Revision comparison data:

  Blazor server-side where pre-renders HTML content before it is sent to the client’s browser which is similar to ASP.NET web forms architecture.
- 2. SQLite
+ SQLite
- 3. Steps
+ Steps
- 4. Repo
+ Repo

---

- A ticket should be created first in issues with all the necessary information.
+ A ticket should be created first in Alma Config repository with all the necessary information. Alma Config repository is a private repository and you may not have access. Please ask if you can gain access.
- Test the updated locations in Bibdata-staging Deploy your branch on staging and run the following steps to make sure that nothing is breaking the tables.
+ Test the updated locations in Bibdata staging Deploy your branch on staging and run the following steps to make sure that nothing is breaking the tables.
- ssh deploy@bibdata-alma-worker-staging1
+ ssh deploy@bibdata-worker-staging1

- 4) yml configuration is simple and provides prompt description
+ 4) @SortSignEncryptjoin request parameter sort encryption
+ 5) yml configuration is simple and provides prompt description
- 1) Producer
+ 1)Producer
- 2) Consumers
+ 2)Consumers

» **The task**: Copy out every line from the records that has the word "tables".

» **Written answer**:
- Test the updated locations in Bibdata-staging Deploy your branch on staging and run the following steps to make sure that nothing is breaking the tables.
+ Test the updated locations in Bibdata staging Deploy your branch on staging and run the following steps to make sure that nothing is breaking the tables.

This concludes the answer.